Don Ettore Cannavera, partendo da due interviste con titoli quasi uguali, pubblicate prima dal Manifesto, poi da L’Unione sarda, ha riaffermato la sua convinzione nel volere una Chiesa dell’ascolto, non nell’ostinata ricerca delle contrapposizioni. Un continuo dialogo con le diversità, nel rispetto reciproco. Frutto, ha poi detto don Ettore, del percorso culturale ch’egli si porta dietro da tutta la vita, che lo ha spinto ad occuparsi di filosofia, psicologia, oltre che della dottrina della Chiesa. Per questo in una società pluralista bisogna imboccare strade che portino a soluzioni condivisibili. E’ per questo che anche le leggi dello Stato devono tutelare le diversità.

“Come non ricordare la richiesta che Giovanni Paolo II fece quando, morente, disse a chi stava al suo capezzale ‘Lasciatemi andare’. Stessa richiesta fatta, in sardo, da mio padre”. Perché, dunque, ha poi proseguito il sacerdote, combattere contro la morte? La nostra vita è fatta costantemente di relazioni e queste relazioni non possono essere abbandonate soprattutto quando dobbiamo affrontare il momento più difficile della nostra esistenza.

“Quindi, basta con i pregiudizi. Ho chiarito la mia posizione anche con il mio vescovo quando mi ha convocato. A differenza di altri momenti della mia vita ecclesiale, quando venni sospeso a divinis o ammonito per le mie posizioni sul preservativo e sul divorzio, questa volta mi pare che ci sia una qualche possibilità in più di dialogo”.

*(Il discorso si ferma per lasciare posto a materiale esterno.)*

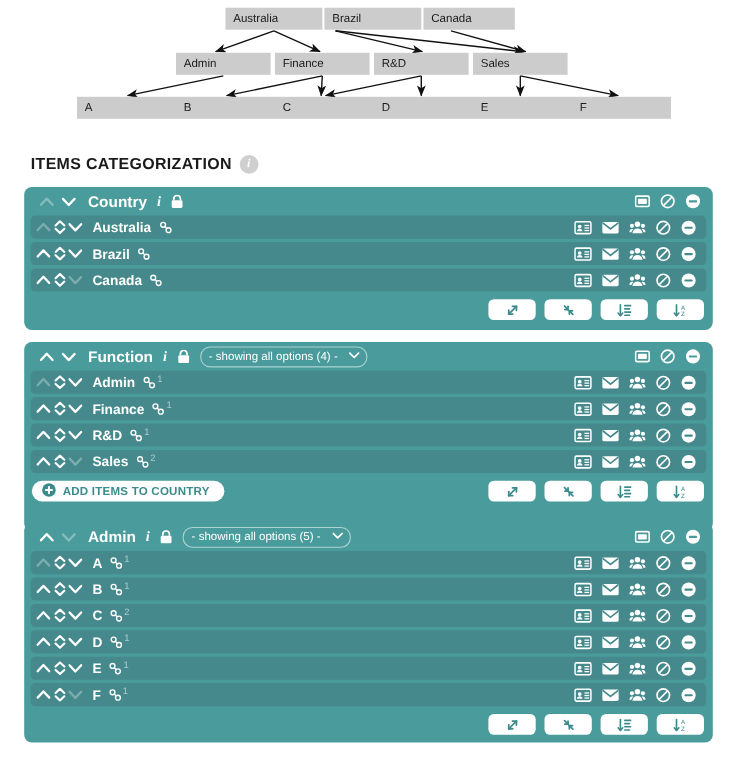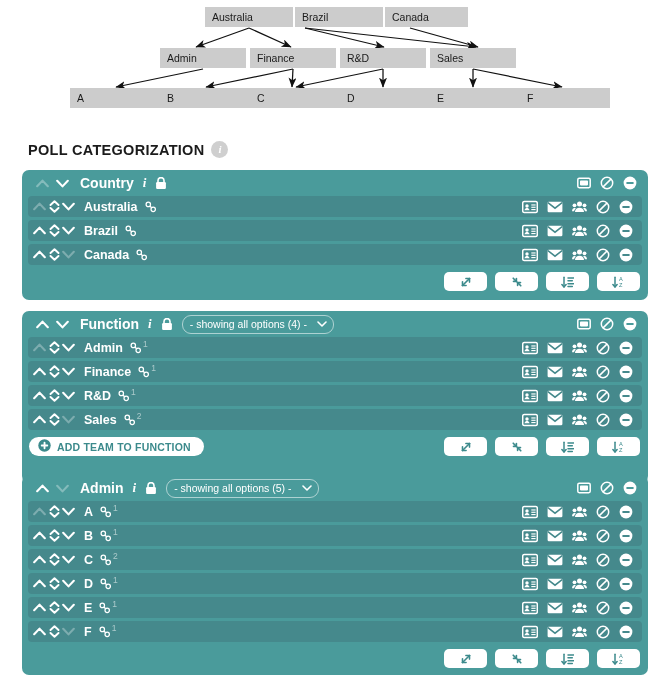--- a/index.html
+++ b/index.html
@@ -290,7 +290,7 @@
 </div>
 
 <div id="poll-title-row">
-  <span id="poll-title-text">POLL CATEGORIZATION</span>
+  <span id="poll-title-text">ITEMS CATEGORIZATION</span>
   <span class="info-circle-grey">i</span>
 </div>
 

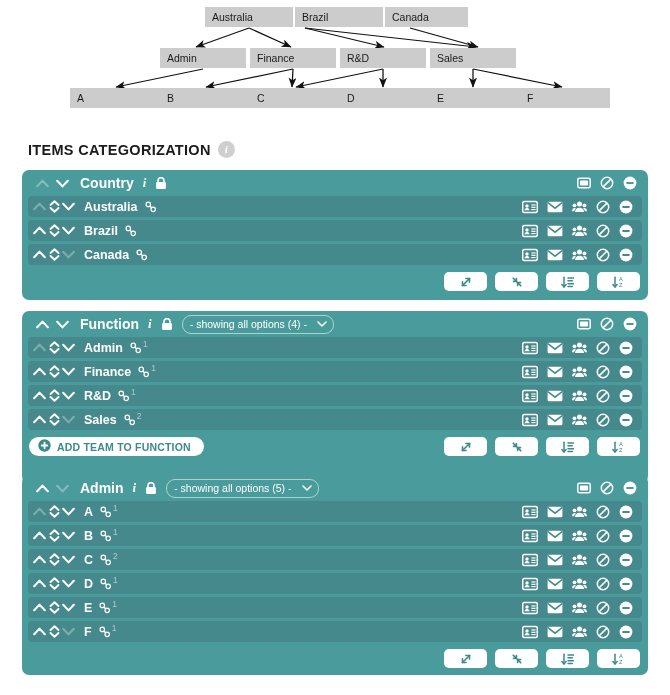--- a/index.html
+++ b/index.html
@@ -930,7 +930,7 @@
             <rect x="2.8" y="5.6" width="7.4" height="1.85" rx="0.9" fill="#ffffff"></rect>
             <rect x="5.6" y="2.8" width="1.85" height="7.4" rx="0.9" fill="#ffffff"></rect>
           </svg></span>
-        <span>ADD TEAM TO FUNCTION</span>
+        <span>ADD ITEMS TO COUNTRY</span>
       </div>
       <div class="footer-right">
         <div class="tool-btn">

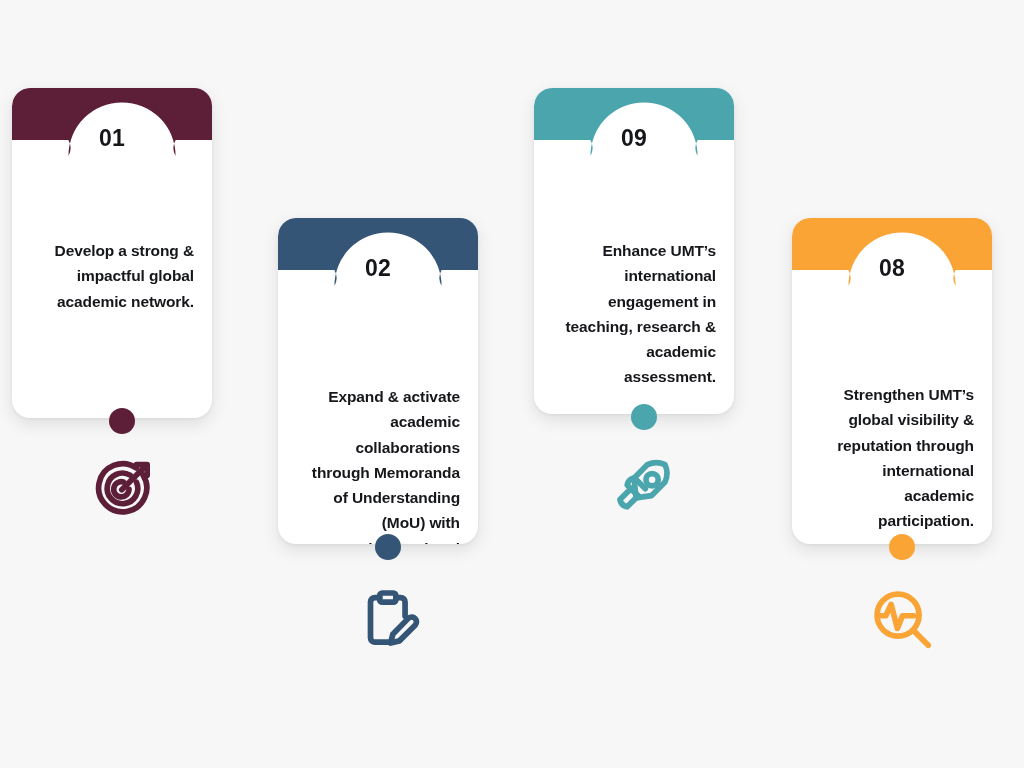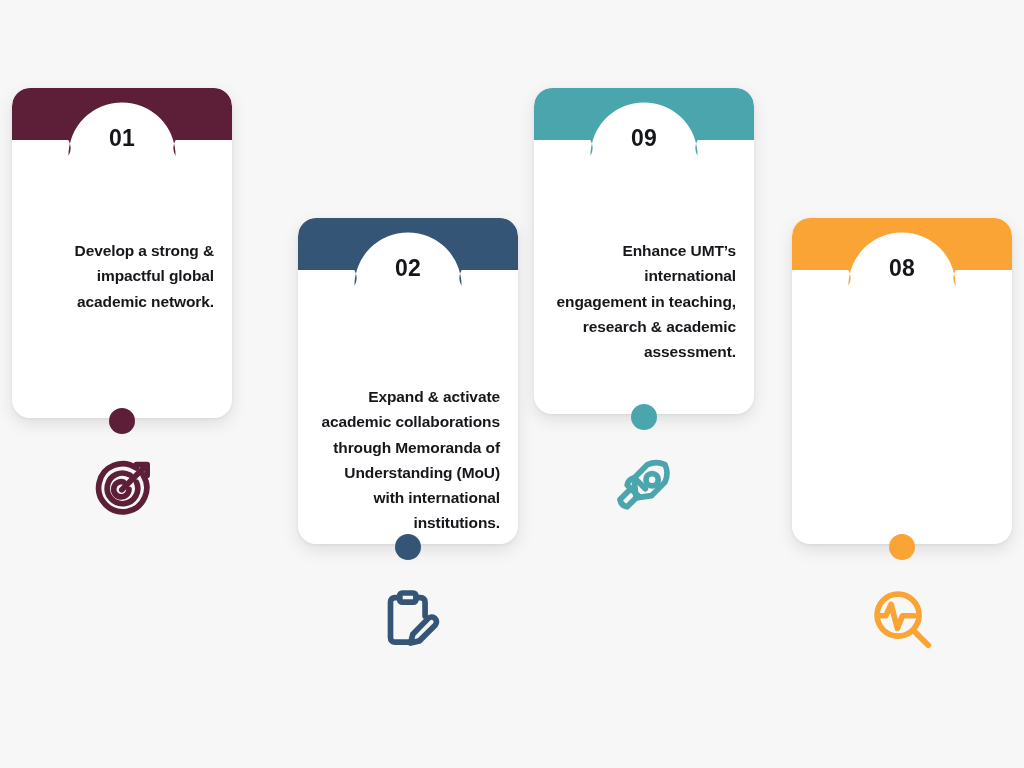--- a/index.html
+++ b/index.html
@@ -30,7 +30,7 @@
 
   .card-body {
     position: relative;
-    width: 220px;
+    width: 200px;
     background: #ffffff;
     border-radius: 18px;
     box-shadow: 0 6px 16px rgba(60,60,70,0.13),

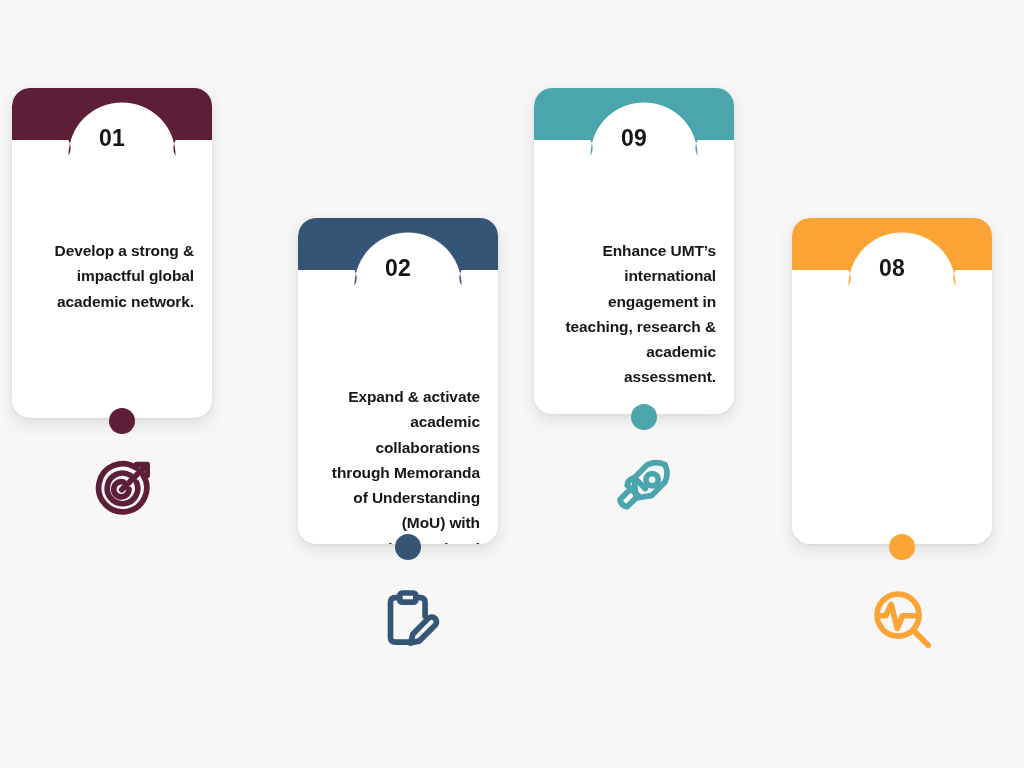--- a/index.html
+++ b/index.html
@@ -123,7 +123,7 @@
         </svg>
       </div>
     </div>
-    <div class="card" style="left: 278px; top: 218px; margin-left: 20px;">
+    <div class="card" style="left: 278px; top: 218px;">
       <div class="card-body" style="height:326px">
         <div class="card-head">
           <svg viewBox="0 0 220 116">

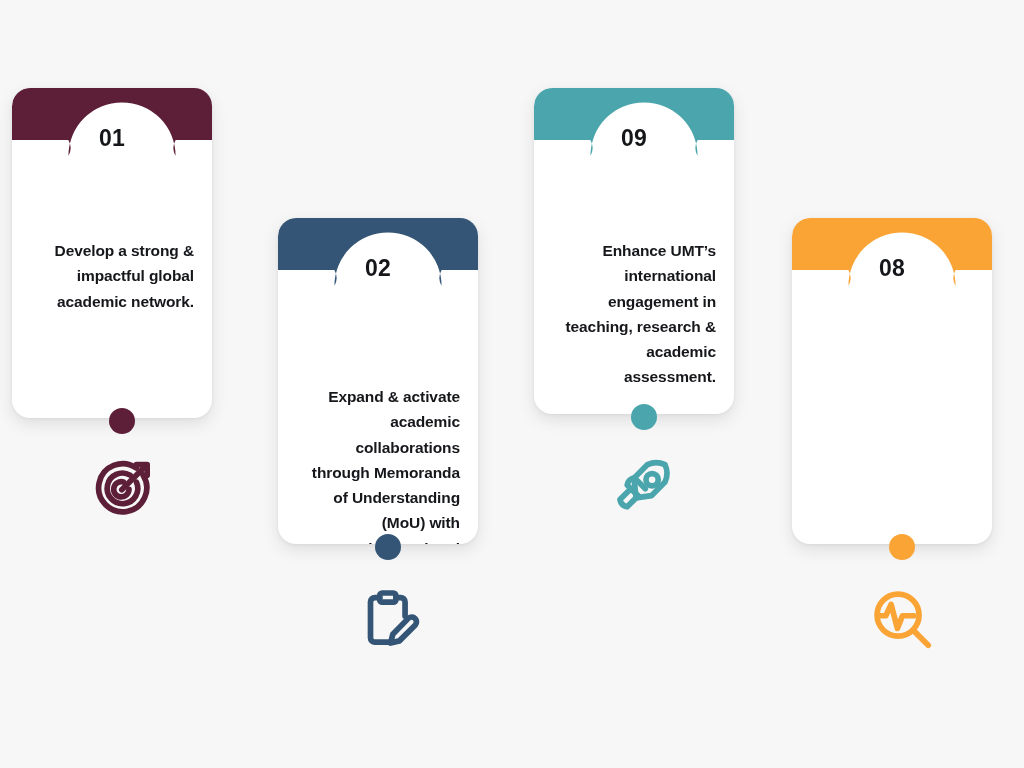--- a/index.html
+++ b/index.html
@@ -177,6 +177,7 @@
         <div class="num-circle">
           <span>08</span>
         </div>
+        <div class="card-text" style="top:164px">Strengthen UMT’s global visibility &amp; reputation through international academic participation.</div>
       </div>
       <div class="dot" style="top:316px;background:#f9a435"></div>
       <div class="icon" style="top:366px">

La forza dirompente dimostrata dalle adesioni al quesito referendario, servirà alle autorità istituzionali, dal Parlamento alle forze politiche, fino al Comitato Nazionale di Bioetica perché abbandonino prudenza e silenzi omertosi, per cominciare a gettare le basi per la legalizzazione della buona morte? O ancora una volta invece di schierarsi dalla parte dell’umanità si sceglierà la convenienza elettoralistica? Il convegno di Cagliari ha dimostrato che in nome dell’Uomo si possono trovare soluzioni. Bisognerà continuare a battere la stessa strada e possibilmente ampliarla perché si sia pronti, all’indomani dell’esito del Referendum, a discutere di una legge che guardi alle sofferenze umane non a pure astrazioni.